-- Exercise requirements --
Your task is to restate every entry below word for word and omit the images.

-- Source data --
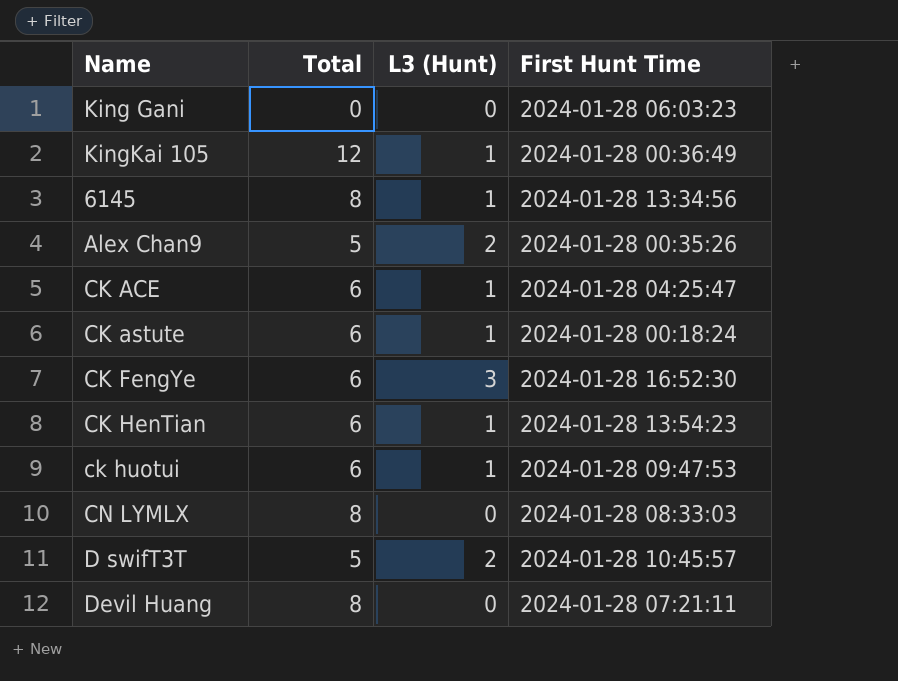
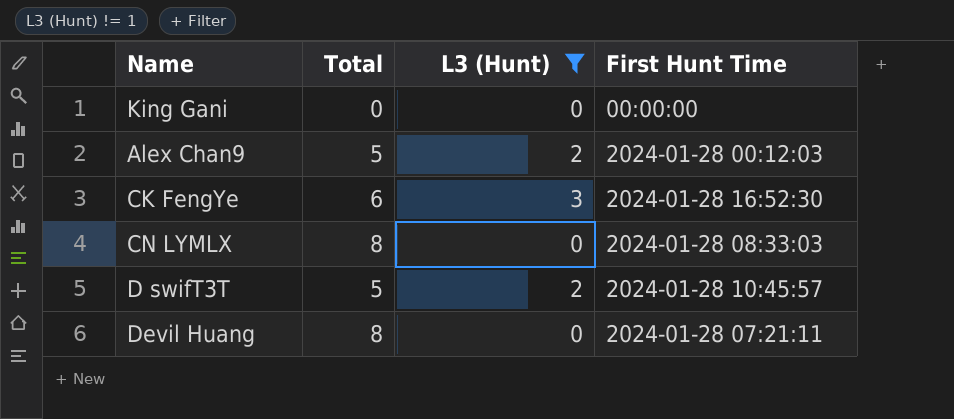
filter: none -> L3 (Hunt) != 1
King Gani | First Hunt Time: 2024-01-28 06:03:23 -> 00:00:00
Alex Chan9 | First Hunt Time: 2024-01-28 00:35:26 -> 2024-01-28 00:12:03

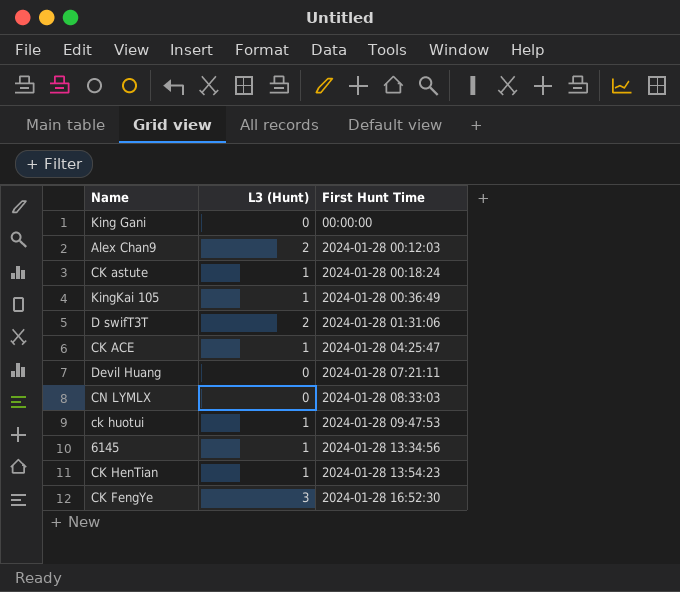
filter: L3 (Hunt) != 1 -> none
row order: none -> First Hunt Time ascending
column Total | position: 2 -> none
D swifT3T | First Hunt Time: 2024-01-28 10:45:57 -> 2024-01-28 01:31:06

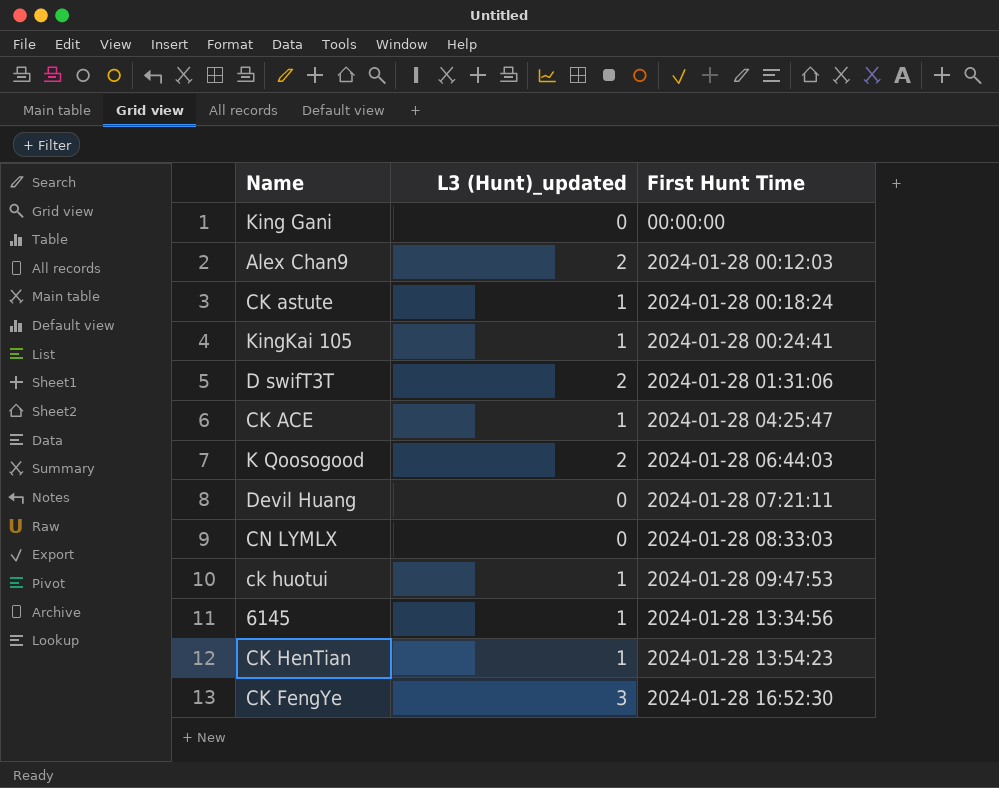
column name: L3 (Hunt) -> L3 (Hunt)_updated
KingKai 105 | First Hunt Time: 2024-01-28 00:36:49 -> 2024-01-28 00:24:41
row K Qoosogood: none -> 2 | 2024-01-28 06:44:03

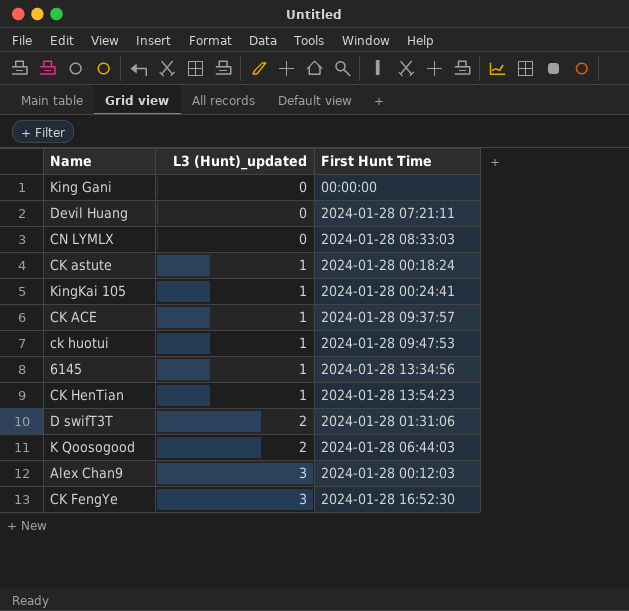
row order: First Hunt Time ascending -> L3 (Hunt)_updated ascending
CK ACE | First Hunt Time: 2024-01-28 04:25:47 -> 2024-01-28 09:37:57
Alex Chan9 | L3 (Hunt)_updated: 2 -> 3

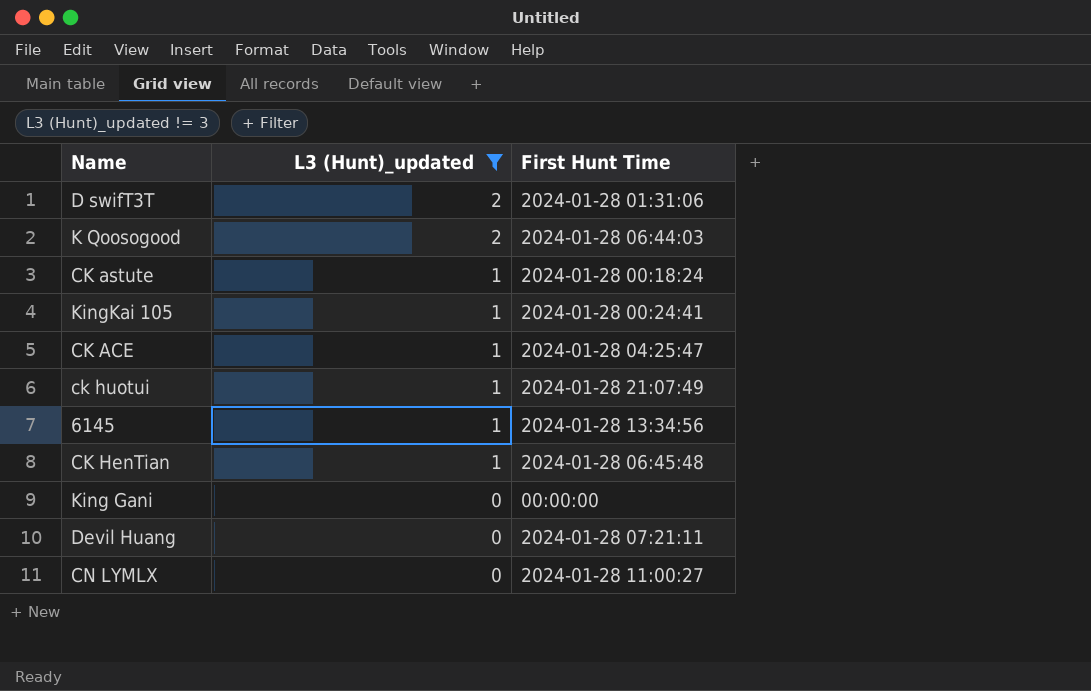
filter: none -> L3 (Hunt)_updated != 3
row order: L3 (Hunt)_updated ascending -> L3 (Hunt)_updated descending
CK ACE | First Hunt Time: 2024-01-28 09:37:57 -> 2024-01-28 04:25:47
ck huotui | First Hunt Time: 2024-01-28 09:47:53 -> 2024-01-28 21:07:49
CK HenTian | First Hunt Time: 2024-01-28 13:54:23 -> 2024-01-28 06:45:48
CN LYMLX | First Hunt Time: 2024-01-28 08:33:03 -> 2024-01-28 11:00:27

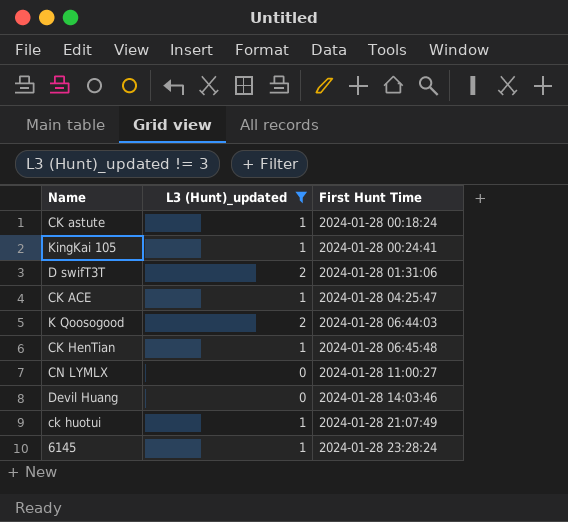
row order: L3 (Hunt)_updated descending -> First Hunt Time ascending
row King Gani: 0 | 00:00:00 -> none
Devil Huang | First Hunt Time: 2024-01-28 07:21:11 -> 2024-01-28 14:03:46
6145 | First Hunt Time: 2024-01-28 13:34:56 -> 2024-01-28 23:28:24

-- Written solution --
filter: none -> L3 (Hunt) != 1
King Gani | First Hunt Time: 2024-01-28 06:03:23 -> 00:00:00
Alex Chan9 | First Hunt Time: 2024-01-28 00:35:26 -> 2024-01-28 00:12:03

filter: L3 (Hunt) != 1 -> none
row order: none -> First Hunt Time ascending
column Total | position: 2 -> none
D swifT3T | First Hunt Time: 2024-01-28 10:45:57 -> 2024-01-28 01:31:06

column name: L3 (Hunt) -> L3 (Hunt)_updated
KingKai 105 | First Hunt Time: 2024-01-28 00:36:49 -> 2024-01-28 00:24:41
row K Qoosogood: none -> 2 | 2024-01-28 06:44:03

row order: First Hunt Time ascending -> L3 (Hunt)_updated ascending
CK ACE | First Hunt Time: 2024-01-28 04:25:47 -> 2024-01-28 09:37:57
Alex Chan9 | L3 (Hunt)_updated: 2 -> 3

filter: none -> L3 (Hunt)_updated != 3
row order: L3 (Hunt)_updated ascending -> L3 (Hunt)_updated descending
CK ACE | First Hunt Time: 2024-01-28 09:37:57 -> 2024-01-28 04:25:47
ck huotui | First Hunt Time: 2024-01-28 09:47:53 -> 2024-01-28 21:07:49
CK HenTian | First Hunt Time: 2024-01-28 13:54:23 -> 2024-01-28 06:45:48
CN LYMLX | First Hunt Time: 2024-01-28 08:33:03 -> 2024-01-28 11:00:27

row order: L3 (Hunt)_updated descending -> First Hunt Time ascending
row King Gani: 0 | 00:00:00 -> none
Devil Huang | First Hunt Time: 2024-01-28 07:21:11 -> 2024-01-28 14:03:46
6145 | First Hunt Time: 2024-01-28 13:34:56 -> 2024-01-28 23:28:24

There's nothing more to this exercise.